++++ Dataset excerpts
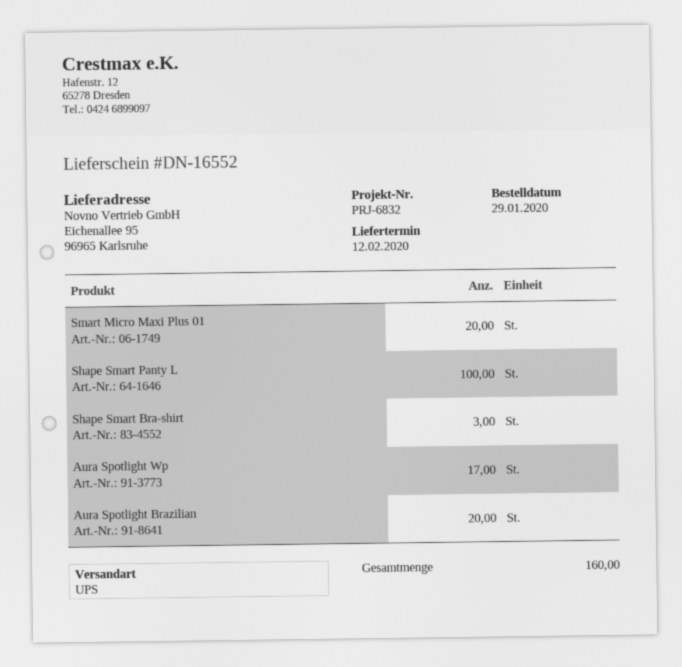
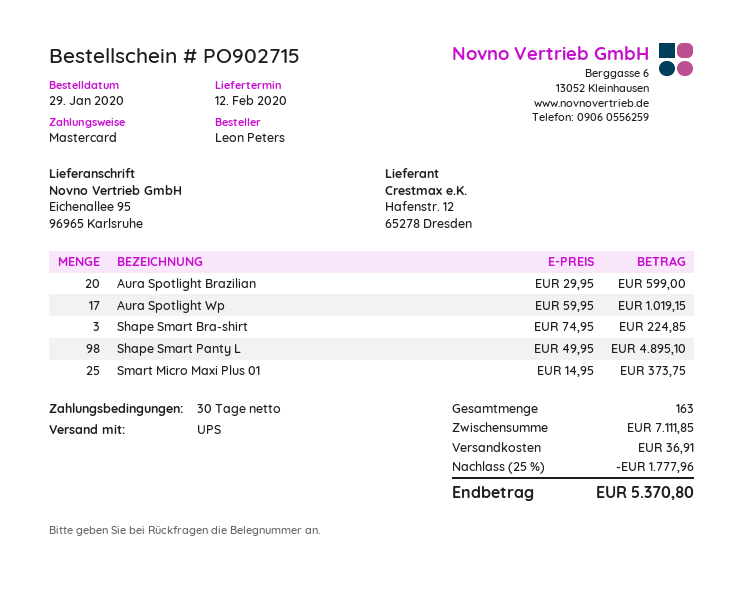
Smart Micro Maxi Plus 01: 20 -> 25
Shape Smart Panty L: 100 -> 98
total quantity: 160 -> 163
++++++++
++++ Dataset excerpts
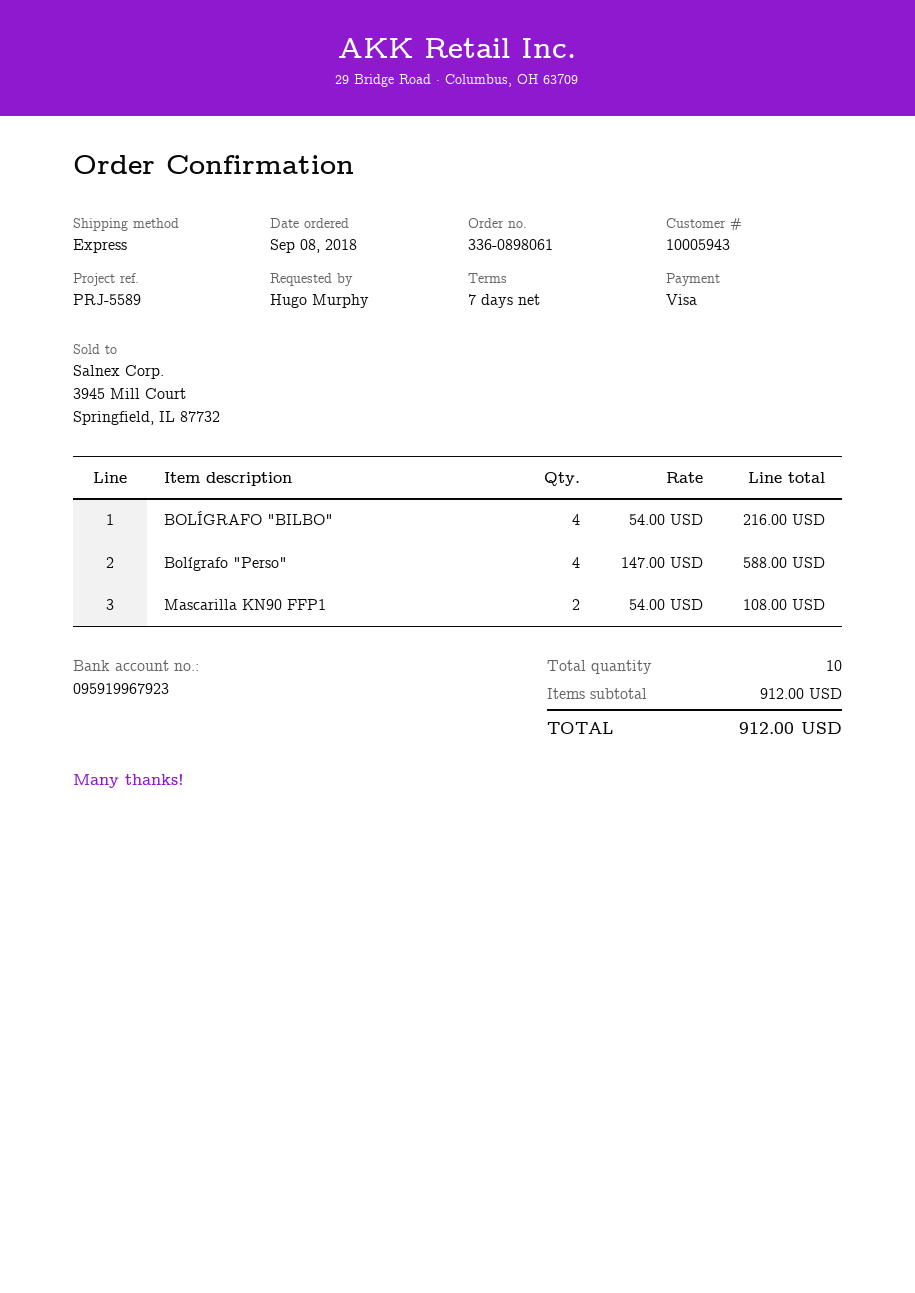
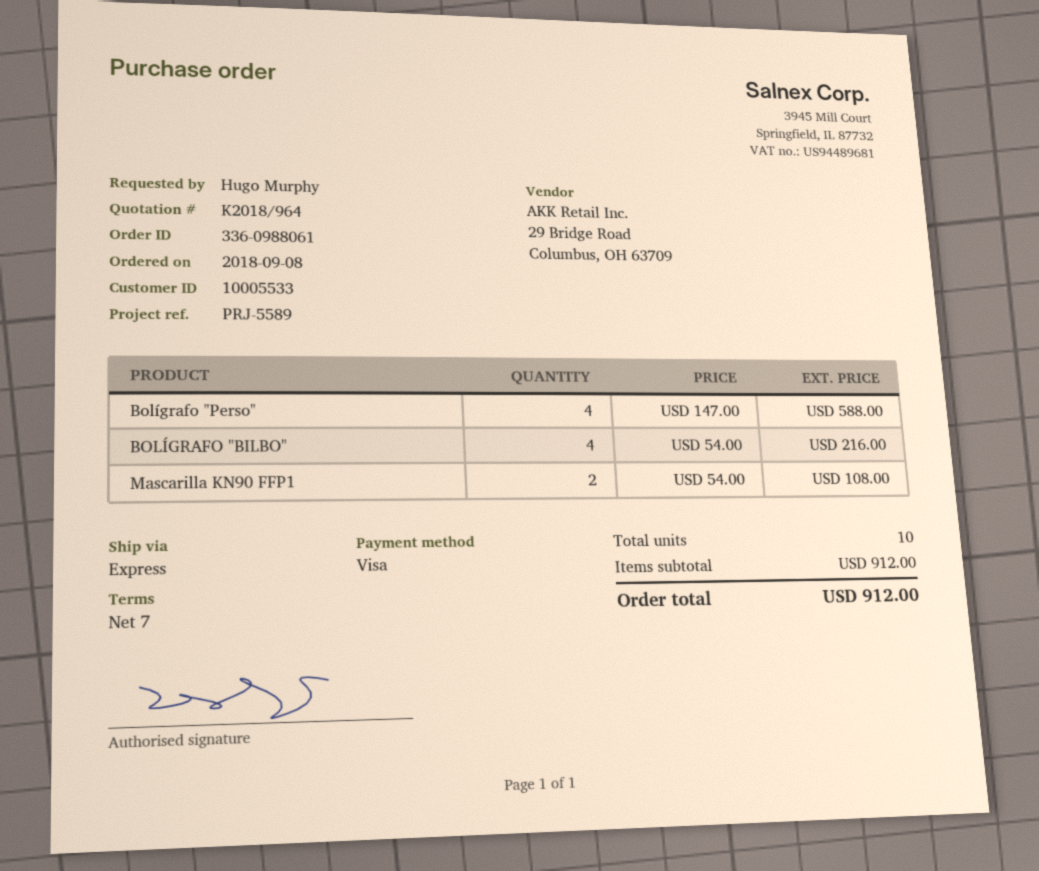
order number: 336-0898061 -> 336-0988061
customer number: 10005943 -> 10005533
++++++++
Task objective:
Return every line of the listing above where "number" appears.

Reply to the task:
order number: 336-0898061 -> 336-0988061
customer number: 10005943 -> 10005533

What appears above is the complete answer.